Build 2d pyramidal array - Python / NumPy
Approach #1
We can use broadcasting -
def pyramid(n):
r = np.arange(n)
d = np.minimum(r,r[::-1])
return np.minimum.outer(d,d)
Approach #2
We can also use concatenation to create d, like so -
d = np.r_[np.arange(n//2),np.arange(n//2-(n%2==0),-1,-1)]

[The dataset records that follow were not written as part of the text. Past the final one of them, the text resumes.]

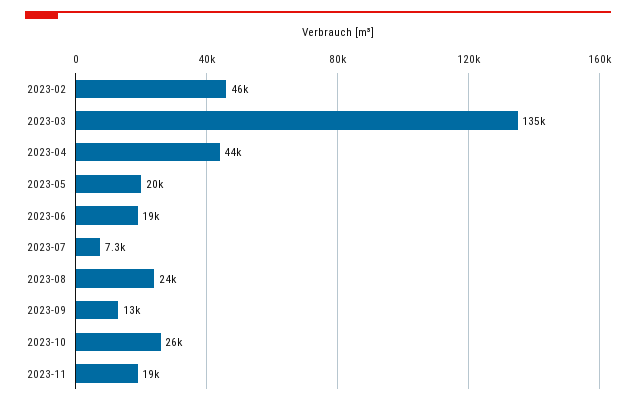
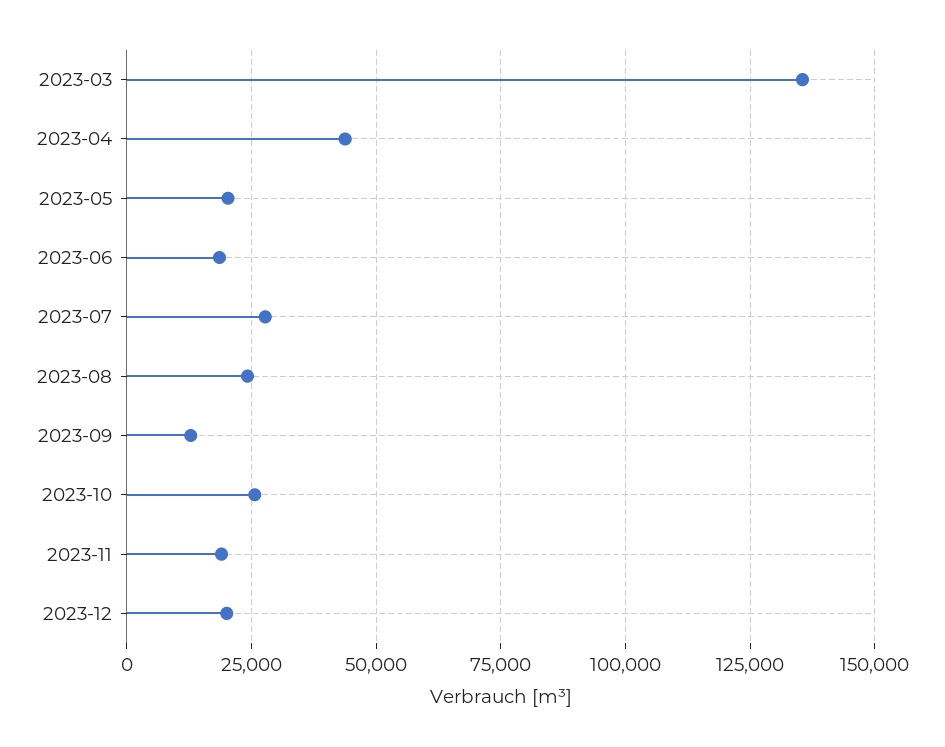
2023-02: 46000 -> none
2023-07: 7300 -> 27500
2023-12: none -> 20000

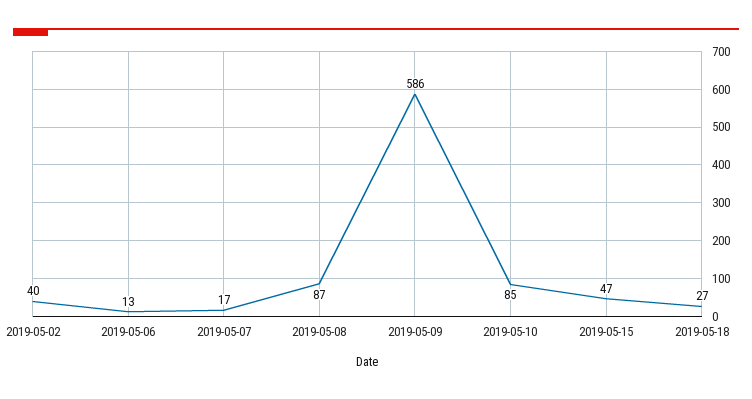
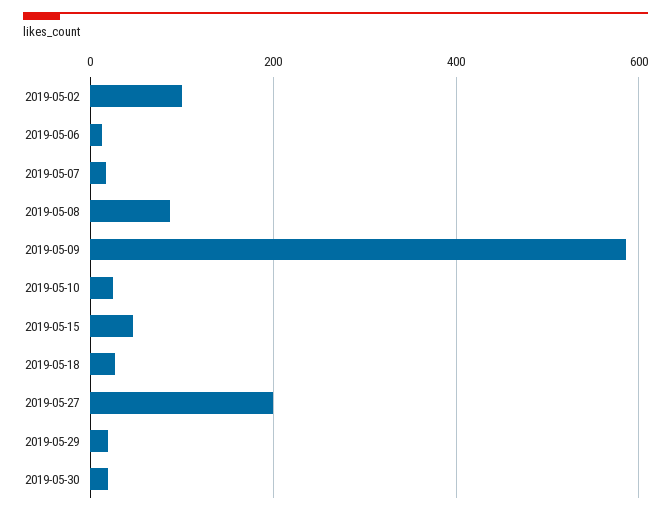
2019-05-02: 40 -> 100
2019-05-10: 85 -> 20
2019-05-27: none -> 200
2019-05-29: none -> 20
2019-05-30: none -> 20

Thus, giving us an alternative one-liner -
np.minimum.outer(*(2*[np.r_[np.arange(n//2),np.arange(n//2-(n%2==0),-1,-1)]]))
Sample runs -
In [83]: pyramid(5)
Out[83]:
array([[0, 0, 0, 0, 0],
[0, 1, 1, 1, 0],
[0, 1, 2, 1, 0],
[0, 1, 1, 1, 0],
[0, 0, 0, 0, 0]])
In [84]: pyramid(6)
Out[84]:
array([[0, 0, 0, 0, 0, 0],
[0, 1, 1, 1, 1, 0],
[0, 1, 2, 2, 1, 0],
[0, 1, 2, 2, 1, 0],
[0, 1, 1, 1, 1, 0],
[0, 0, 0, 0, 0, 0]])
In [85]: pyramid(8)
Out[85]:
array([[0, 0, 0, 0, 0, 0, 0, 0],
[0, 1, 1, 1, 1, 1, 1, 0],
[0, 1, 2, 2, 2, 2, 1, 0],
[0, 1, 2, 3, 3, 2, 1, 0],
[0, 1, 2, 3, 3, 2, 1, 0],
[0, 1, 2, 2, 2, 2, 1, 0],
[0, 1, 1, 1, 1, 1, 1, 0],
[0, 0, 0, 0, 0, 0, 0, 0]])
Use numpy.pad:
import numpy as np
def pyramid(n):
if n % 2:
arr = np.zeros((1,1))
N = int((n-1)/2)
else:
arr = np.zeros((2,2))
N = int(n/2)-1
for i in range(N):
arr += 1
arr = np.pad(arr, 1, mode='constant')
return arr
Output:
pyramid(6)
array([[0., 0., 0., 0., 0., 0.],
[0., 1., 1., 1., 1., 0.],
[0., 1., 2., 2., 1., 0.],
[0., 1., 2., 2., 1., 0.],
[0., 1., 1., 1., 1., 0.],
[0., 0., 0., 0., 0., 0.]])
pyramid(5)
array([[0., 0., 0., 0., 0.],
[0., 1., 1., 1., 0.],
[0., 1., 2., 1., 0.],
[0., 1., 1., 1., 0.],
[0., 0., 0., 0., 0.]])
numpy.pad(arr, 1, 'constant') returns arr wrapped with 1 layer of zeros.